See also: Filippelli, G.M. 2010. Phosphorus and the gust of fresh air. Nature, v. 467, p.1052-1053.

Hard-core continental lithosphere

The oldest and most stable parts of the continents are known as cratons, after the Greek word for strength κράτο (kratos). All the present continents have at least one craton (Africa and South America have 4 each, and Eurasia 6 or 7). Each has remained unaffected by major deformation for a billion years or more, even during continent-to-continent collisions in which they participated. Almost all cratons began to form during the Archaean Eon before 2500 Ma, but most became rigid long after. Several theories have been suggested to account for their durability, one commonly accepted being that somehow the crust ‘ripened’ so that most of the heat-producing radioactive isotopes of U, Th and K were moved by igneous and metamorphic processes to the uppermost crust, along with water; most cratons expose fragments of anhydrous granulites of tonalitic composition. These bear evidence of having formed at the base of the continental crust and have been heavily depleted in “granitophile” trace elements. As a result they cannot undergo partial melting under normal geothermal conditions and where they remain at great depth are much cooler than younger, deep crust. The other dominant feature of cratonic lithosphere is a mantle portion that is anomalously thick (sometimes down to 250 km); in some cases there is little if any sign of asthenosphere beneath such ‘keels’. Research on rocks brought up from the ‘roots’ of cratons by the kimberlite magmas famous for their diamonds points to that deep mantle itself having conferred great rigidity and thus longevity (Peslier, A.H. et al. 2010. Olivine water contents in the continental lithosphere and the longevity of cratons. Nature, v. 467, p. 78-81).

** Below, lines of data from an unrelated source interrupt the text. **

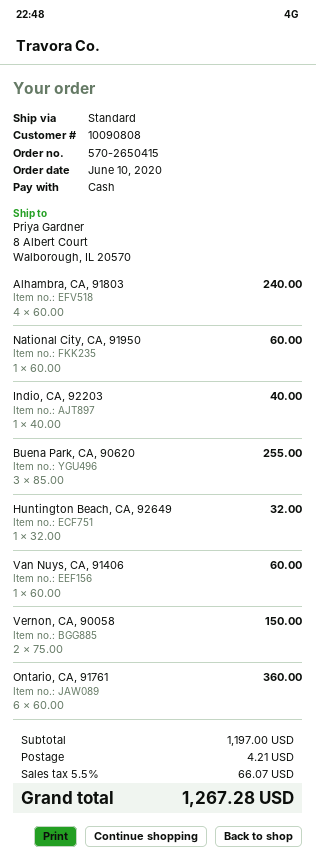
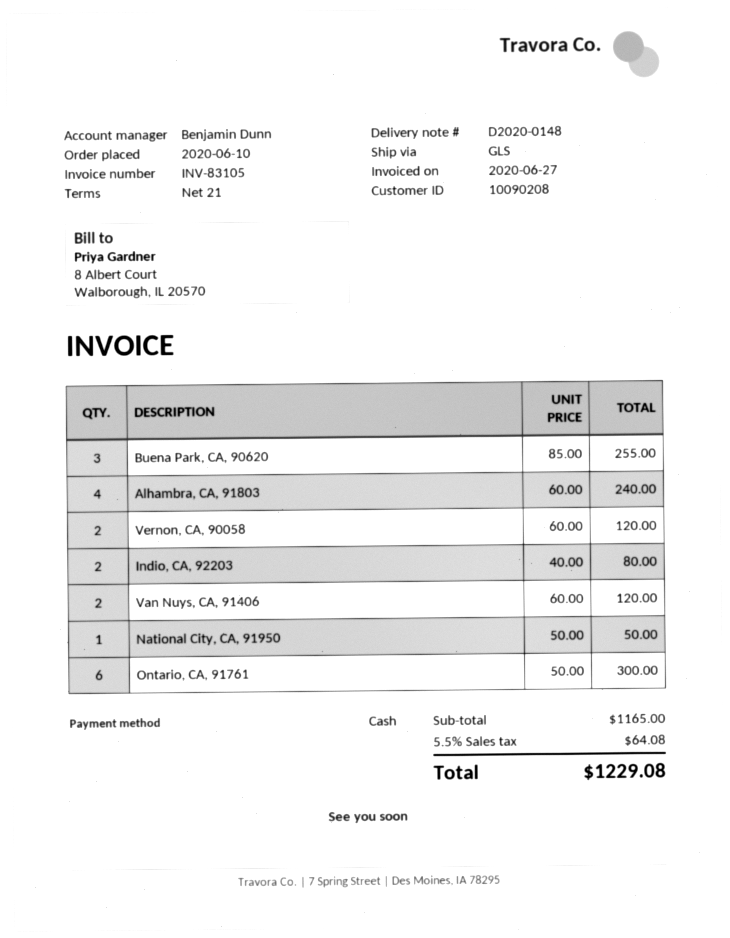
customer number: 10090808 -> 10090208
shipping method: standard -> GLS
National City, CA, 91950: 1 x 60.00 = 60.00 -> 1 x 50.00 = 50.00
Indio, CA, 92203: 1 x 40.00 = 40.00 -> 2 x 40.00 = 80.00
Huntington Beach, CA, 92649: 1 x 32.00 = 32.00 -> none
Van Nuys, CA, 91406: 1 x 60.00 = 60.00 -> 2 x 60.00 = 120.00
Vernon, CA, 90058: 2 x 75.00 = 150.00 -> 2 x 60.00 = 120.00
Ontario, CA, 91761: 6 x 60.00 = 360.00 -> 6 x 50.00 = 300.00
subtotal: 1197.00 -> 1165.00
shipping: 4.21 -> none
tax: 5.5% = 66.07 -> 5.5% = 64.08
total: 1267.28 -> 1229.08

The presence of water in minerals that make up igneous and metamorphic rocks enables them to begin melting at lower temperatures than their dry equivalents, and also to behave in a more plastic fashion under stress. Anne Peslier of NASA in Houston and her US and German colleagues analysed the minerals in ultramafic mantle rocks dragged upwards by kimberlites that punched through the Kaapvaal craton in southern Africa long after it formed. The dominant mantle mineral is olivine (50-80%), generally thought of as anhydrous but typically containing a few hundred parts per million by weight. Olivines in the Kaapvaal mantle xenoliths become drier with increasing depth of their formation (determined from their mineralogy in which garnet is stable at the deepest levels). At depths around 150-250 km low water content in olivine makes it and the mantle itself 20 to 3000 times stronger than the asthenosphere, which protects it from the underlying flow associated with tectonic motions.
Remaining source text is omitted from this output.